Melunturkan senyum kecilnya yang terlukis saat membayangkan reaksi [name] tadi, Tsukishima pun menoleh. Langsung dengan muka yang jutek, "ngerepotin."

Akhirnya, kedua manusia yang sama-sama beranjak remaja tersebut keluar dari kelas untuk kemudian berbicara berdua saja.

Ini hampir sama seperti waktu Lizie memarahi Tsukishima karna tak piket. Namun apa yang dibahas oleh Lizie tampak berbeda dari biasanya.

"Ulurin tangan kamu," titah Lizie tiba-tiba saat mereka sudah saling berdiri berhadapan.

Tsukishima yang heran tentu saja melayangkan protes, "apa lagi, sih? Mau ngapain?"

"Cepet ulurin aja tangan kamu! Susah banget!"

Walau sebenarnya Tsukishima sangat tidak suka diperintah, apalagi dengan cewek di hadapannya ini, tapi menunda-nunda waktu malah jadi opsi yang paling menyebalkannya dibanding harus menurut. Jadilah, anak lelaki jangkung itu mengulurkan tangannya.

Langsung disambut Lizie dengan uluran tangan yang sama. Dipikir Tsukishima, gadis kecil itu akan menyalami tangannya dengan keras seperti yang pernah dilakukannya waktu lalu. Tapi ternyata, gadis kecil itu kali ini hanya menaruh sesuatu di atas telapak tangan sang lelaki.

"Ganti uang taksi yang kemarin. Aku malas banget punya utang sama kamu!" Ujar Lizie, saat berhasil mendapati tatapan heran Tsukishima kala melihat beberapa lembar uang di tangannya.

"Oh," Tsukishima menyunggingkan senyum sarkasnya, "iya, iya. Orang sok kayak kamu pasti ngerasa rendah kalo dapet bantuan dari aku."

Karena sudah biasa berdebat tajam dengan lelaki dihadapannya, Lizie saat ini hanya menatapi wajah menyebalkan Tsukishima Kei dengan wajah tajam.

Tanpa berniat membalas sindiran untuknya tadi, Lizie mengucap satu patah kata lagi, "m-makasih."

Sebelum kemudian pergi dari sana.

Dan tingkah laku yang seperti ini, lah, yang membuat Tsukishima sebal pada gadis itu. Selalu berbuat seenaknya, selalu sok mendominasi dan sombong.

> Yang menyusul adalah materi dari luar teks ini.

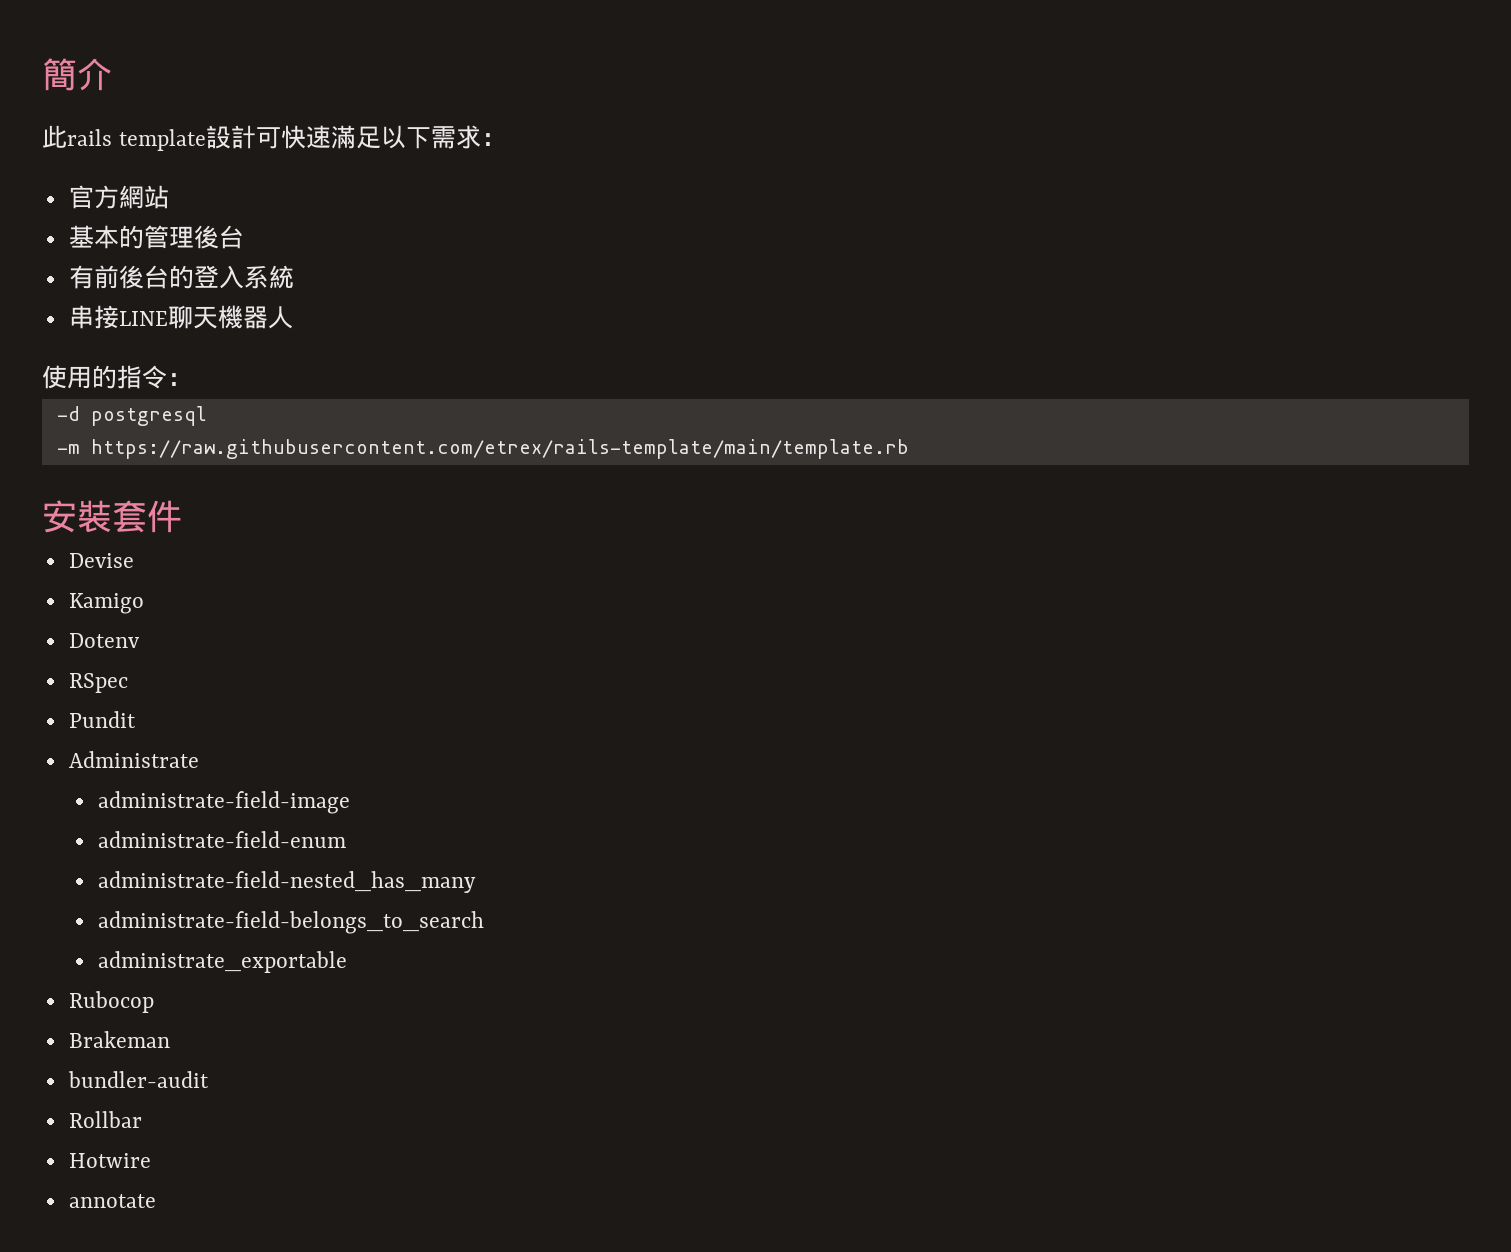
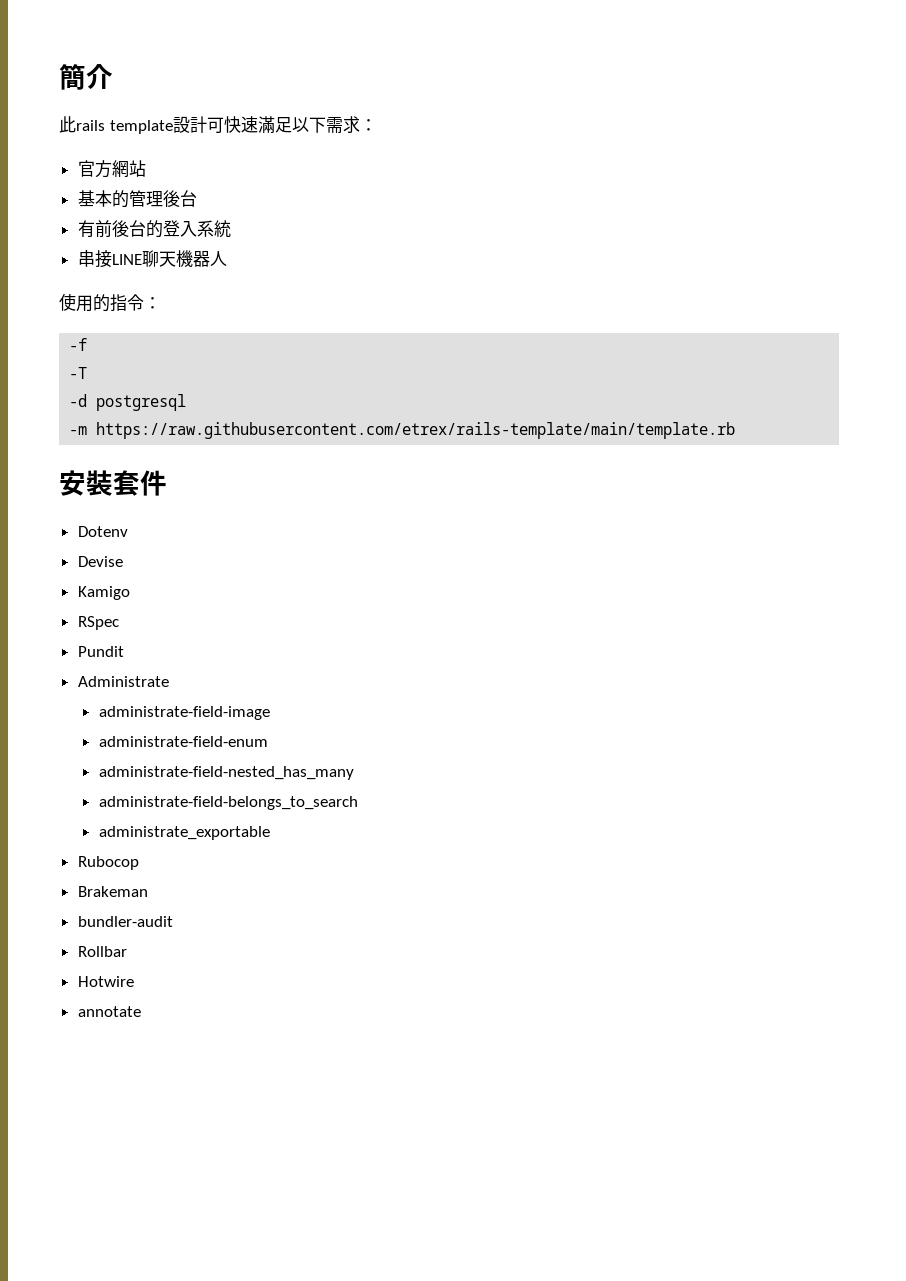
+ -f
+ -T
+ Dotenv
- Dotenv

Lizie sering memarahi anak-anak laki-laki dikelasnya karena tak piket atau berisik. Dia tak pernah takut dengan lawan jenis, yang dilakukannya justru adalah membalas langsung, seperti menginjak kaki, menyita barang-barang dan lain sebagainya yang dilakukan dengan wajah menyebalkannya.

Tsukishima kesal sekali dengan gadis ini karena dia seperti tak kenal takut dan menimbulkan sosok sok keren yang sangat menyebalkan.

Seperti saat ini.

Disaat Tsukishima sejak tadi terpaksa mengikuti kemauannya untuk berbicara berdua serta mau-mau saja mengulurkan tangannya, sekarang gadis songong itu dengan seenaknya pergi begitu saja.

Membuat Tsukishima Kei mendecak kesal. Dia seperti tak bisa berbuat hal lain di hadapan cewek itu.

"Mengganggu," desis Tsukishima. Dengan wajah kesal ia berbalik kembali ke dalam kelas.

***

"Keiiiiii!"

Tsukishima Kei mendengus geli, seraya itu melukis sebuah senyum. Sudah ia duga sekali [full name] akan seperti ini tadi.

Rasanya, semua lelah Tsukishima menjalani kelas hari ini langsung luntur kala kehadirannya di depan pintu gerbang disambut oleh suara riangnya [name].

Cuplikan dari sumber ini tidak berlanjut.